The Tyranny of the Depot: I don't know who on the development team has a fetish for depots, but they need to be stopped. You need them for everything. Every single production building has to be within the tiny radius of a depot. In a small town of 1,000 people, you'll have 30 of these things littered everywhere. It's unrealistic, it's ugly, and it's fucking boring.
Services on a Leash: The service building ranges are a joke. A single police station or fire department can only cover a few city blocks. A water tower, which in the real world can serve an entire town, has a laughably small radius. This forces you to spam essential services every 500 feet, turning your city into a repetitive, nonsensical grid.
Busted Production Rates: The economic balance is completely out of whack. You'll need ten industrial-sized flour mills to supply a town that a single farm should be able to feed. Buildings have insane upkeep costs that make no sense. It feels less like managing an economy and more like plugging leaks in a dam with your fingers.
A Pointless Tech System: Research isn't tied to universities or any logical progression. You unlock new tech simply by spamming a certain number of buildings from the previous tier. It's a shallow, mindless system that encourages you to just plaster the map with cheap buildings instead of thinking strategically.
The "Grand Strategy" That Isn't
The moment you zoom out to the world map, the game completely falls apart. The sense of scale is shattered. You go from managing the individual needs of 200 machinists in your city to commanding an army to conquer "Central Europe," a single, indivisible territory on a map that looks like it was ripped straight from the board game Risk.

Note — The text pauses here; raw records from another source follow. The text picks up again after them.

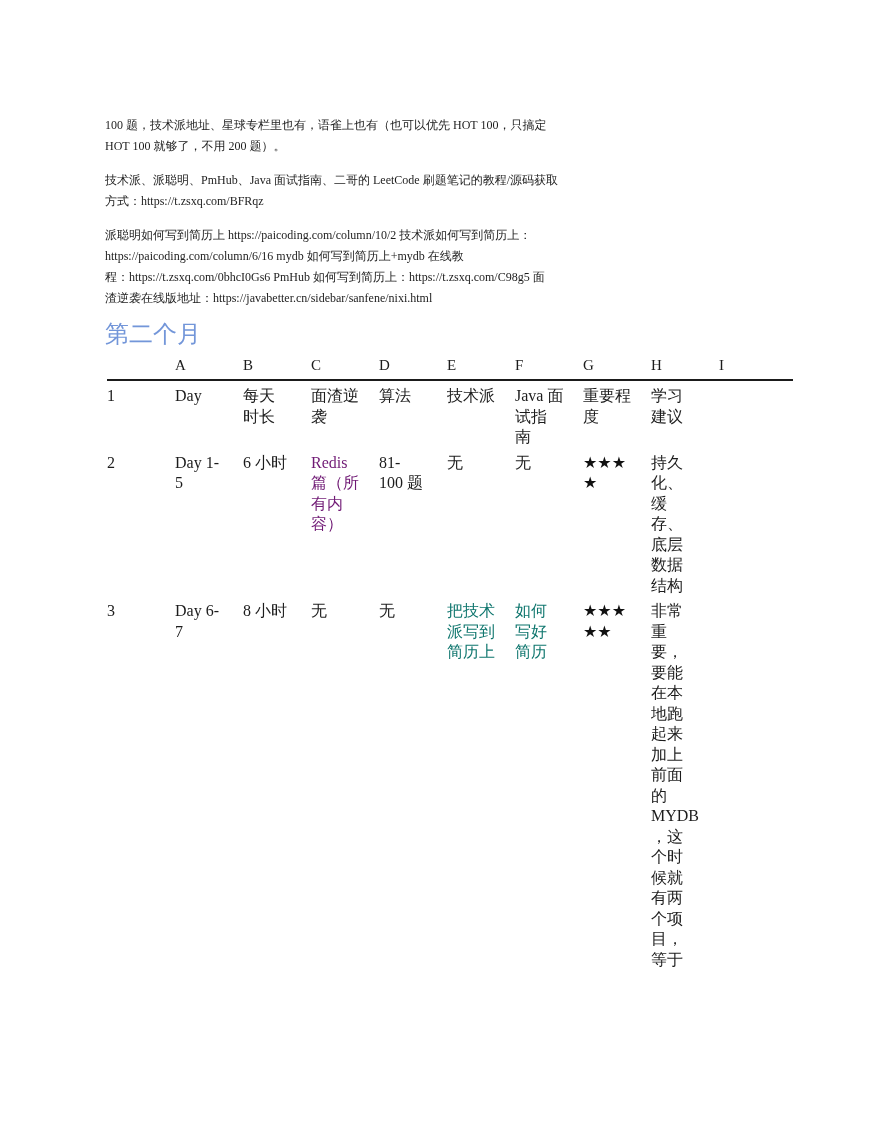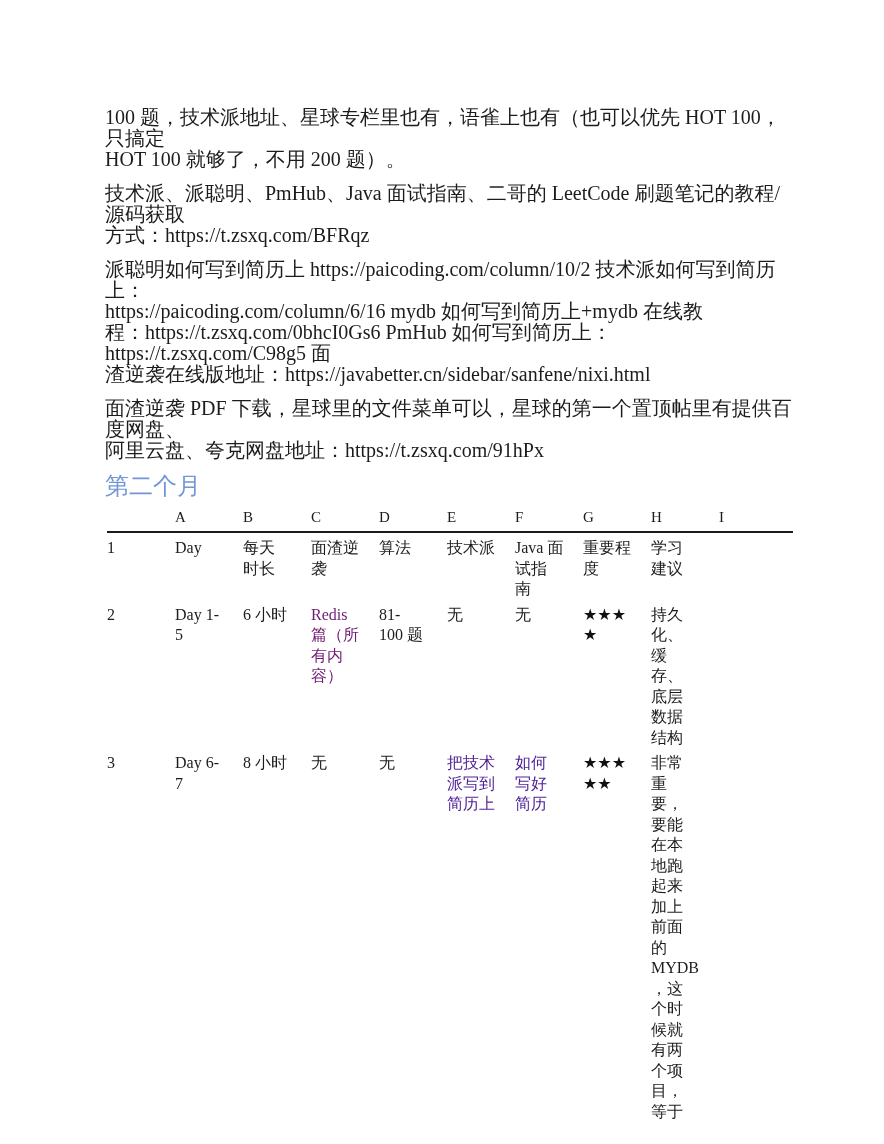--- a/index.html
+++ b/index.html
@@ -8,22 +8,22 @@
     width: 884px; height: 1144px;
     background: #ffffff;
     font-family: "Liberation Serif", "DejaVu Serif", serif;
     color: #1c1c1c;
     overflow: hidden;
   }
   .page {
     padding: 103px 88px 0 105px;
   }
   p.para {
-    margin: 4px 0 13px 0;
-    font-size: 20px;
+    margin: 12px 0 13px 0;
+    font-size: 12px;
     line-height: 21px;
     white-space: pre-line;
   }
   h2.section {
     margin: 7px 0 10px 0;
     font-size: 24px;
     line-height: 25px;
     font-weight: normal;
     color: #7396d9;
   }
@@ -44,38 +44,36 @@
     color: #1c1c1c;
   }
   table.sheet td {
     vertical-align: top;
     text-align: left;
     padding: 5px 10px 0 0;
     line-height: 20.5px;
     white-space: pre-line;
   }
   .link-dark  { color: #701a75; }
-  .link-light { color: #4c1d95; }
+  .link-light { color: #0f766e; }
   .stars { color: #111111; }
 </style>
 </head>
 <body>
 
 <div class="page">
 
   <p class="para">100 题，技术派地址、星球专栏里也有，语雀上也有（也可以优先 HOT 100，只搞定
 HOT 100 就够了，不用 200 题）。</p>
   <p class="para">技术派、派聪明、PmHub、Java 面试指南、二哥的 LeetCode 刷题笔记的教程/源码获取
 方式：https://t.zsxq.com/BFRqz</p>
   <p class="para">派聪明如何写到简历上 https://paicoding.com/column/10/2 技术派如何写到简历上：
 https://paicoding.com/column/6/16 mydb 如何写到简历上+mydb 在线教
 程：https://t.zsxq.com/0bhcI0Gs6 PmHub 如何写到简历上：https://t.zsxq.com/C98g5 面
 渣逆袭在线版地址：https://javabetter.cn/sidebar/sanfene/nixi.html</p>
-  <p class="para">面渣逆袭 PDF 下载，星球里的文件菜单可以，星球的第一个置顶帖里有提供百度网盘、
-阿里云盘、夸克网盘地址：https://t.zsxq.com/91hPx</p>
 
   <h2 class="section">第二个月</h2>
 
   <table class="sheet">
     <colgroup>
       <col style="width:68px">
         <col style="width:68px">
         <col style="width:68px">
       <col style="width:68px">
         <col style="width:68px">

The combat is an absolute joke. It’s a glorified auto-battler where you just smash your stack of units into the enemy's stack and pray your numbers are bigger. There is no strategy, no tactics, no depth. It's a tedious, boring afterthought, which is a massive problem for a game that wants you to focus so heavily on building a war machine.
The AI on this map is a cheating bastard, even on easy. Within the first year of the game, I had an AI on the other side of the world declare war on me and immediately send a full stack of max-tier bombers to wipe out my starting army. It feels like the AI doesn't have to play by any of the rules you're bound to. They just get to spawn units and research tech at a ludicrous speed, making the entire strategic layer feel pointless and unfair.

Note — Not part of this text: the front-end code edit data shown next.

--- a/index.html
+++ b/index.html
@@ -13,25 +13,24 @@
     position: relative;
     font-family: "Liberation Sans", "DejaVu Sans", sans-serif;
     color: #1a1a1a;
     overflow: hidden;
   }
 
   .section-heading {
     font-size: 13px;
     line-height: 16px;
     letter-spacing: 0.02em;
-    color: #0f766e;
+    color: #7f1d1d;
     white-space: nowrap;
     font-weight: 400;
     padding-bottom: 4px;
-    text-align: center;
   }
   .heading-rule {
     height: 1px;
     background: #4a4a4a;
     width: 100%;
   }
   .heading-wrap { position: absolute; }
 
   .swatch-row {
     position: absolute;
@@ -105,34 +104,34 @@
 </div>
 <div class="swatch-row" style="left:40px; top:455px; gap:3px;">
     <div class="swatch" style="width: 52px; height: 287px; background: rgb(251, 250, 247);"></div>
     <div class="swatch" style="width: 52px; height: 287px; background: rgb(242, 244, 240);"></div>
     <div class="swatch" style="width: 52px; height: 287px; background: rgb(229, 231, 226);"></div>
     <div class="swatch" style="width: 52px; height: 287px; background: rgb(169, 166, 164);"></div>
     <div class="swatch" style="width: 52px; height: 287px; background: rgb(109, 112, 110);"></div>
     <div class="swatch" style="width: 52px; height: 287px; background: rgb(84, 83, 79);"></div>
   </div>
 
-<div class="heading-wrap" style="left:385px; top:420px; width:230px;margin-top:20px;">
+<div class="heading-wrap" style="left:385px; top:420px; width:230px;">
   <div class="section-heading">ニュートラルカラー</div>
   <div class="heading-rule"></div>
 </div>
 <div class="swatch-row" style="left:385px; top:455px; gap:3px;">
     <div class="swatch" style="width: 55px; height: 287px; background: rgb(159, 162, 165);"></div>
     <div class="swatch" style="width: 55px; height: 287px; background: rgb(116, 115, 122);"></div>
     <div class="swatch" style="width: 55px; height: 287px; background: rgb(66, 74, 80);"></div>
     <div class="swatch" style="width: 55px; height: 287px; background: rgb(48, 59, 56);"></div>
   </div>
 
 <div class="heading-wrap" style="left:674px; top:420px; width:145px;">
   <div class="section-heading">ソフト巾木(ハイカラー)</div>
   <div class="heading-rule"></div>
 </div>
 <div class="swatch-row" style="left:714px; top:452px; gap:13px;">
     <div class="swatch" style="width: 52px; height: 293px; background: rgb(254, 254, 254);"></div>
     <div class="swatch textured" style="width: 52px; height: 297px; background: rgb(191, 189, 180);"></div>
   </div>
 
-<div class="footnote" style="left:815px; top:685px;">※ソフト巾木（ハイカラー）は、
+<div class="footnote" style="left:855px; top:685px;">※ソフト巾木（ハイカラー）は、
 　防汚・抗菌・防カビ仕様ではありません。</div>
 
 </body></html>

A Lingering Technical Mess
The game launched in a disastrous state, with constant crashes, game-breaking bugs, and abysmal performance. To the developers' credit, they've been patching it. The save-game corruption bugs seem to be mostly fixed, and the performance is... better. It's no longer an unplayable slideshow, but it still runs far hotter and slower than it has any right to, even on a high-end PC.
The UI remains a clunky, unresponsive nightmare. Tooltips still disappear, menus overlap, and basic quality-of-life features like being able to sort resources are completely missing. This doesn't feel like a polished, finished product. It feels like an alpha build that's been getting emergency life support for the past few months.
The Verdict
Kaiserpunk is a tragedy. It has a brilliant concept and a solid city-building core that is absolutely buried under a mountain of baffling design flaws, a laughably bad combat system, and a lingering lack of technical polish. While some of the worst launch-day bugs have been squashed, the fundamental problems that make the game a frustrating and often joyless experience remain.
This game should have been released in Early Access, and even then, I would have serious doubts about its direction. In its current state, I cannot recommend it to anyone. There are dozens of other city builders and grand strategy games out there that are infinitely more polished and, more importantly, actually fun to play.
4/10 A fantastic idea executed so poorly that it borders on tragedy.
We at NLM received a key for this game for free, this however didn't impact our review in any way.